I would like to add that if you lower your settings you can play at higher framerates and I would like to also add that for so called esports games this is still a very good system considering I bought the CPU+mobo+RAM for ~$95. :D
Overwatch 1080p medium 144 fps, Warzone low ~100 fps, BF5 low ~100 fps.
Please do the 3770K, I'd be curious to see how that does!
To be fair it's impressive for a 10 year old CPU. Imagine trying to get Battlefield 2 (2005) to run on a Pentium 133 (1995), that's the time jump we're talking about here! Obviously not something you'd buy now, any Pc gamer should be looking at 6 core / 12 threads as a minium, and it shouldn't cost much - $100 / £80 should get you that. Ryzen 1600 would be the starting point, but ideally invest in a Ryzen 3600, or 10400F for around $150-70.
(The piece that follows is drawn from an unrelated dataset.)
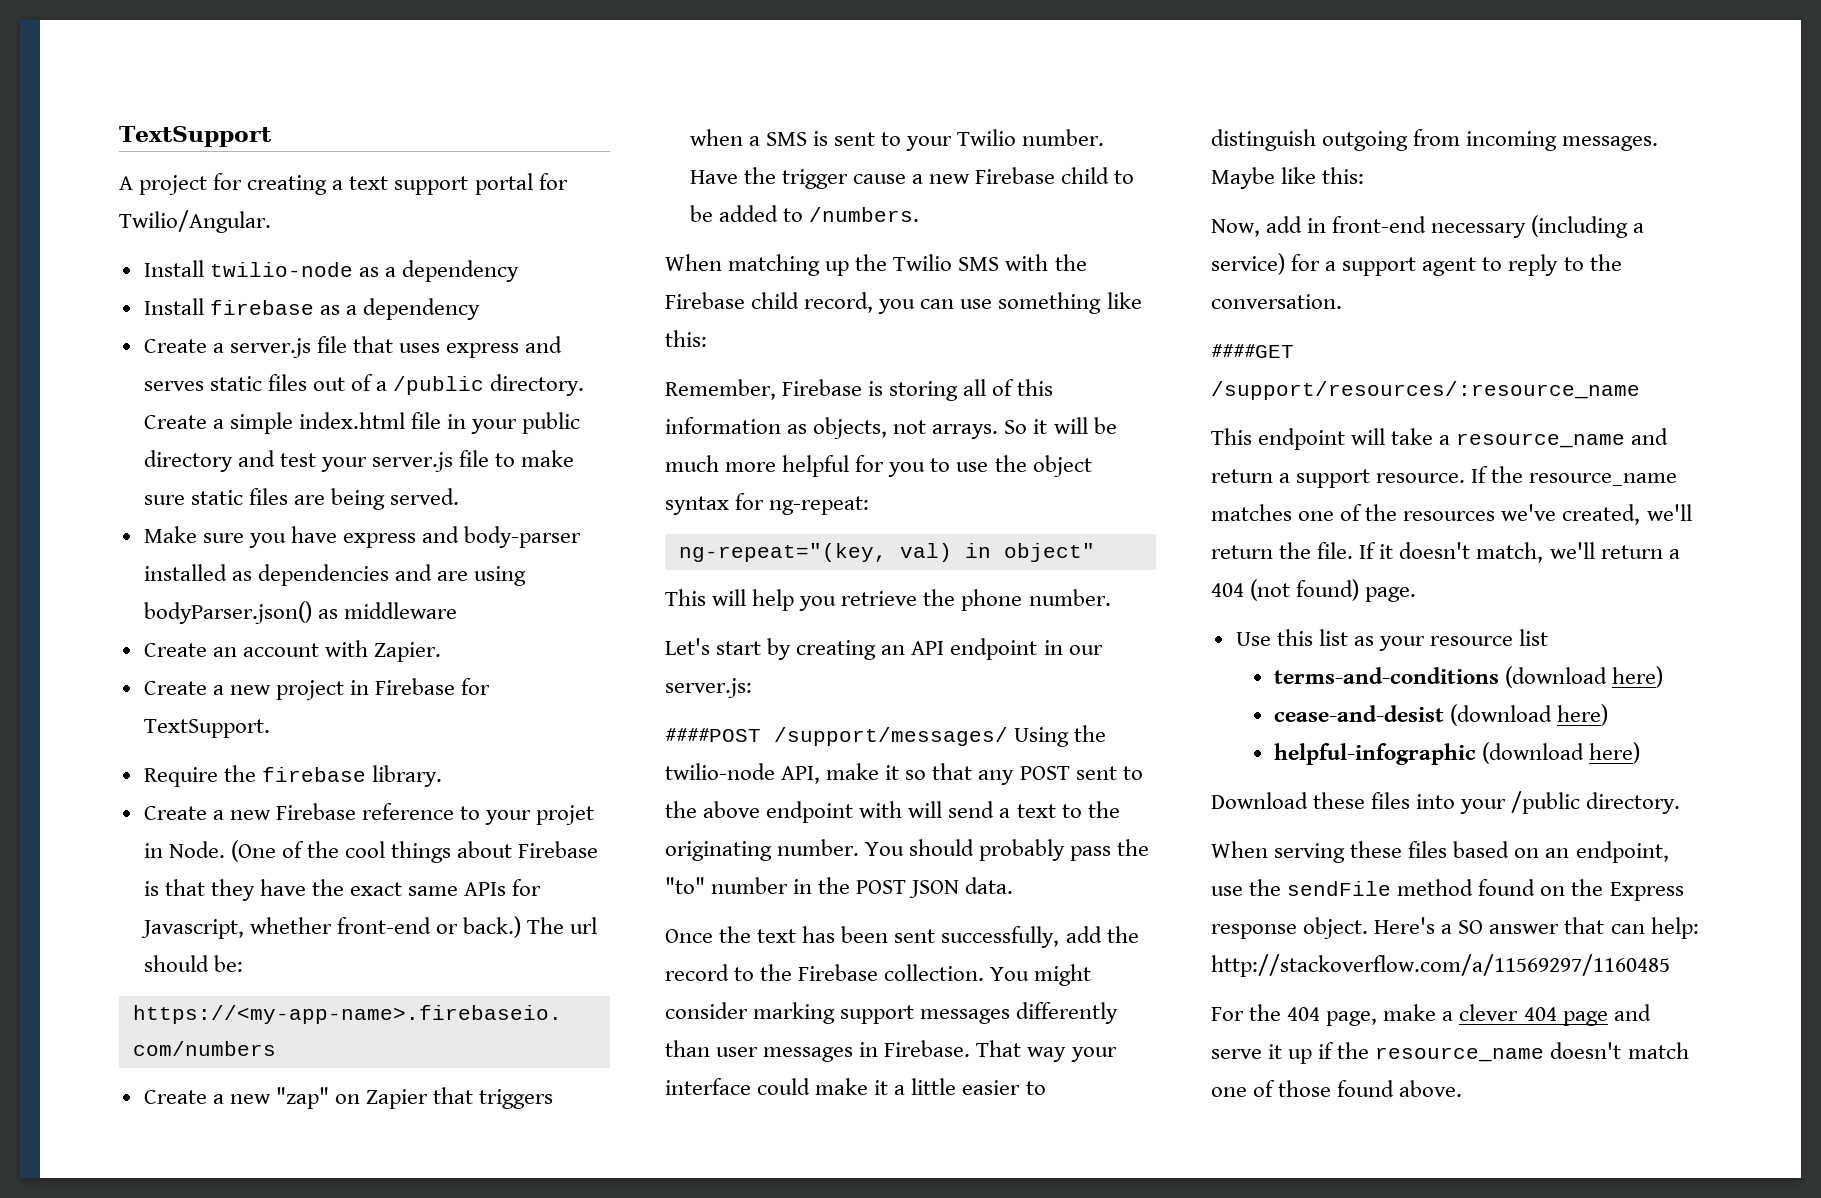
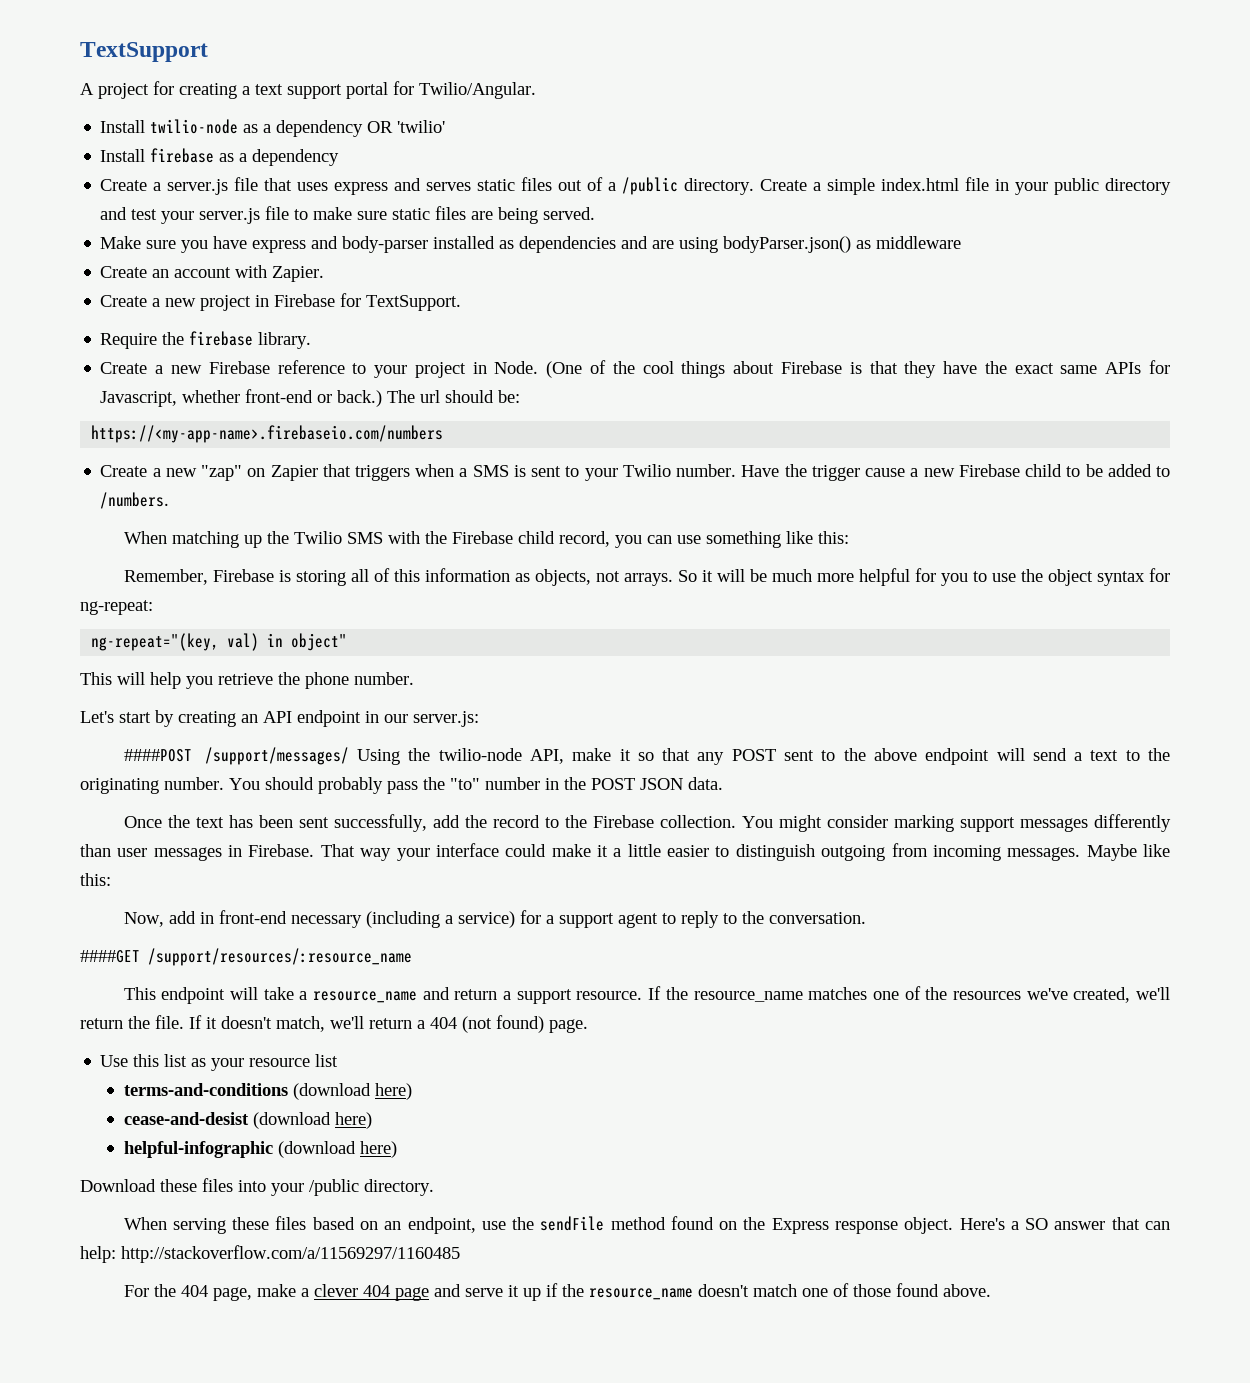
(520, 271) none -> [367,120,446,133] OR 'twilio'
[536,805,595,825] projet -> [414,362,466,378] project
[859,801,903,818] with -> (990, 756) none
I have one of them 2500k it paired with a 55rx it works fine
I play all i want with my i5 2500k oc on 4.2 gh, on Msi P67A-GD65 gaming mb, 16gb ram and Msi gtx 1660 super gaming x all games i play on 1080p, but some at 4k on my 43 inch uhd, i buy new Gigabyte Eagle 3050 card (4.0 pcie) but my mb have only pcie x16 2.0 and this new card make 3 beep on my bios, and no screen on my monitor, i go to the store and back 3050 card back. This 2500k is a legendary cpu.
I love how the Tomb Raider bench the 6700xt is only running at like 50-60 watts. Golf ball meet garden hose!
well they did cap it at 60fps.
@@WayStedYou I know. I just think it's amazing how modern parts run slightly older games so effortlessly at 1080p now.
Considering that the most popular and highly played games aren't the AAA titles on the daily.
I'd say the Intel Core i5 2500K IS Still Good Enough For PC Games Today, but Intel Core i5 2500K ISN'T Good Enough For Modern AAA PC Games Today.
Also most kids who would be getting these low budget cpu's setups would be pairing it with a rx580/6500xt/6600xt so the 30-60fps range is acceptable for AAA games but not ideal of course
wrong, you can do AAA titles on 2500K at higher resolutions with high-end GPU's
See: th-cam.com/users/AdiiSsearch?query=2600k
Pretty much any game pre 2016 is playable on an i5 2500K. I noticed problems with Rise of the Tomb Raider in the Soviet Installation on ultra settings for level of detail.
"It's in the game"
I'd really like to see games listed and categorized according to cpu and-or gpu optimizations.,,, And I agree with others, this is a good content direction. Anything to eliminate e-waste is a good thing in spite of what msft plans on doing with windows.
I still have my 2600K it’s one of my favorite CPUs and it’s easy to oc
My biggest PC gaming regret is buying a 2500K instead of a 2600K or 2700K. Sure, it was a more expensive buy, but at the time the importance of multhreading just wasn't apparent to most people yet. Those extra four threads really give you a nice 2-3 extra years of life compared to the four of the single threaded 2500K.
I have a great idea for content direction. Cover Linux gaming and how to get games to work on Linux. Linux gaming is going to become a huge deal in the next few years and you would be getting in on ground zero here.
Calling a 2500K overclocked to 4.4GHz "the best case scenario" is absurd. You're telling me you've owned a dozen of those and you aren't aware that they should be overclocked to AT LEAST 4.8GHz? C'mon, man, almost all of them will do 5.0GHz. What a slap in the face to the 2500K.
I got the white vertoo v5 and I love it. I think they're better than CM HYPER 212 Evo.
Assassins creed origins was the games that made me realise i needed to move on. Textures was not loading in cities.
How about an i5 7600K(4 cores, 4 threads), 16 gb Ram(3200] and the same gpu.
any reason why you only talk about pairing this with an AMD card? Sorry if I'm missing something its been a while since I was in the pc building scene and I was thinking about reviving my old rig with a cheap gtx 1080 I recently picked up.